[Items from a dataset]

· · ·

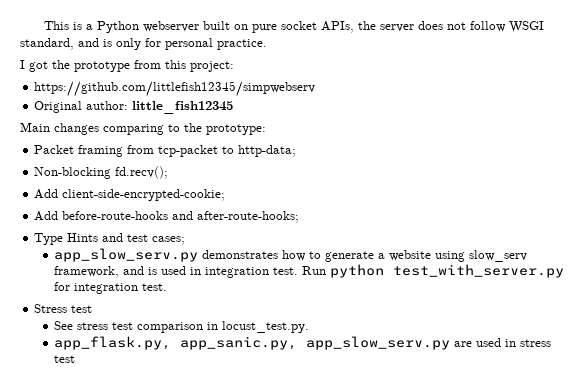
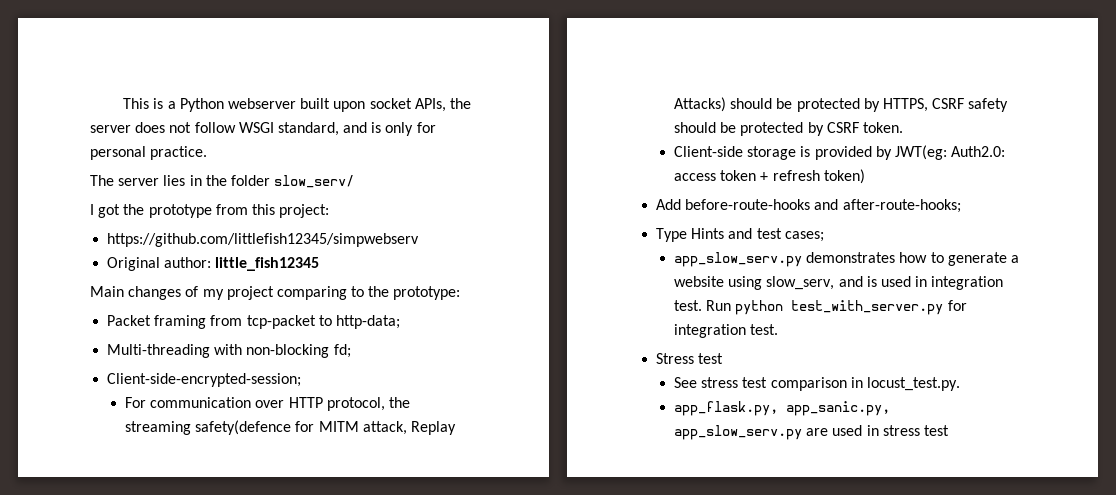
- This is a Python webserver built on pure socket APIs, the server does not follow WSGI standard, and is only for personal practice.
+ This is a Python webserver built upon socket APIs, the server does not follow WSGI standard, and is only for personal practice.
+ The server lies in the folder slow_serv/
- Main changes comparing to the prototype:
+ Main changes of my project comparing to the prototype:
- Non-blocking fd.recv();
- Add client-side-encrypted-cookie;
+ Multi-threading with non-blocking fd;
+ Client-side-encrypted-session;
+ For communication over HTTP protocol, the streaming safety(defence for MITM attack, Replay Attacks) should be protected by HTTPS, CSRF safety should be protected by CSRF token.
+ Client-side storage is provided by JWT(eg: Auth2.0: access token + refresh token)
- app_slow_serv.py demonstrates how to generate a website using slow_serv framework, and is used in integration test.
+ app_slow_serv.py demonstrates how to generate a website using slow_serv, and is used in integration test.

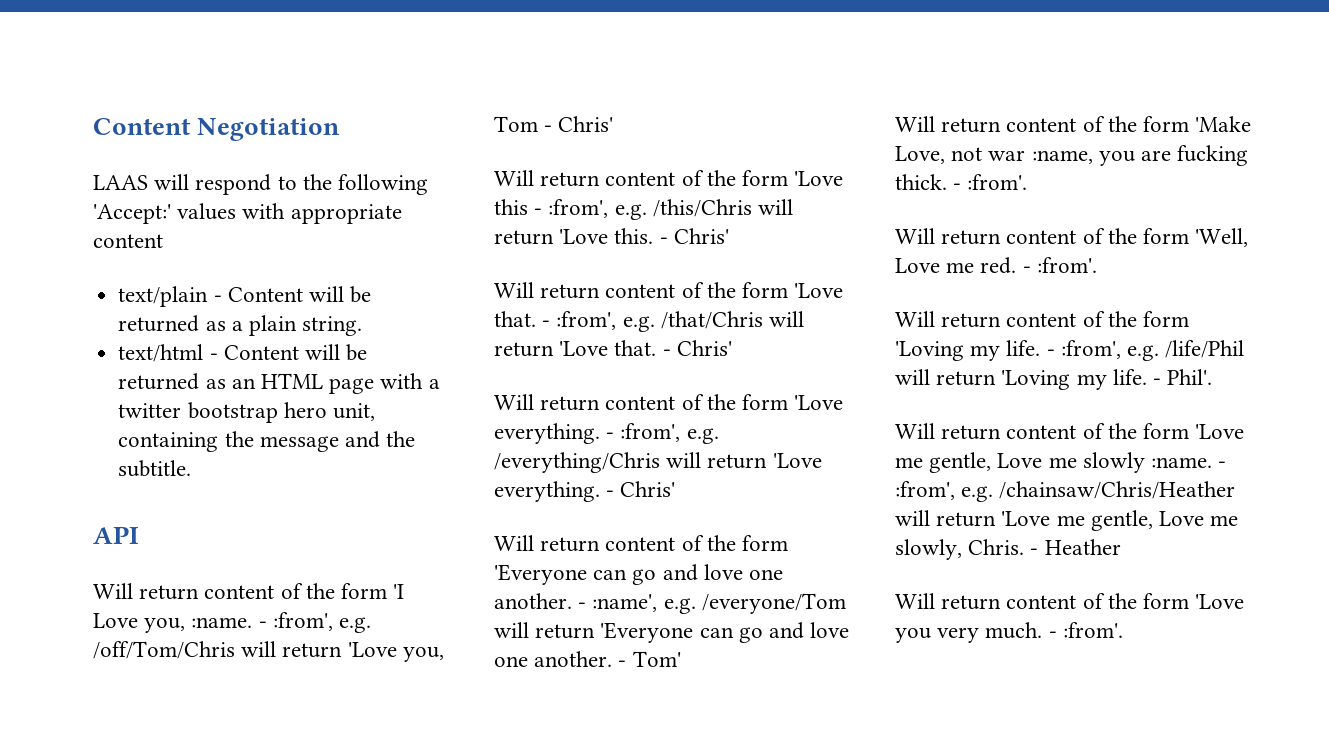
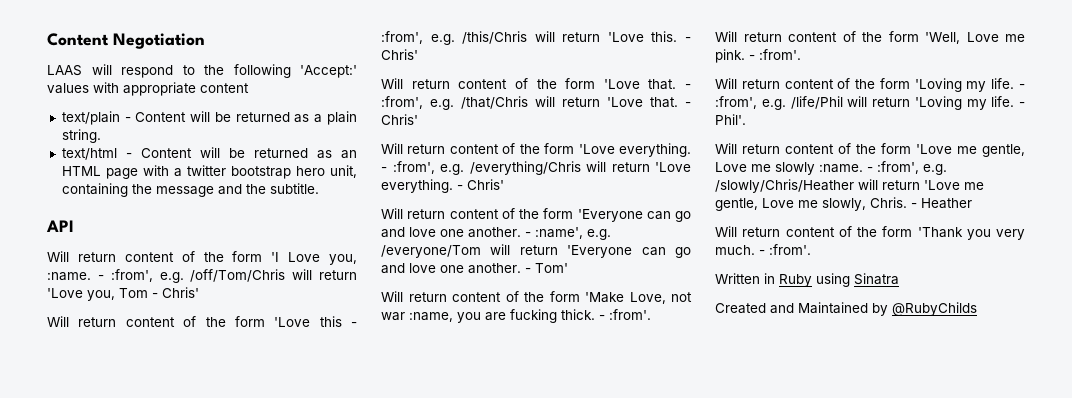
- Will return content of the form 'Well, Love me red.
+ Will return content of the form 'Well, Love me pink.
- - :from', e.g. /chainsaw/Chris/Heather will return 'Love me gentle, Love me slowly, Chris.
+ - :from', e.g. /slowly/Chris/Heather will return 'Love me gentle, Love me slowly, Chris.
- Will return content of the form 'Love you very much.
+ Will return content of the form 'Thank you very much.
+ Written in Ruby using Sinatra
+ Created and Maintained by @RubyChilds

· · ·

- Directions for this task
Some lines above hold the word "does". Copy all of them.

- Output below
- This is a Python webserver built on pure socket APIs, the server does not follow WSGI standard, and is only for personal practice.
+ This is a Python webserver built upon socket APIs, the server does not follow WSGI standard, and is only for personal practice.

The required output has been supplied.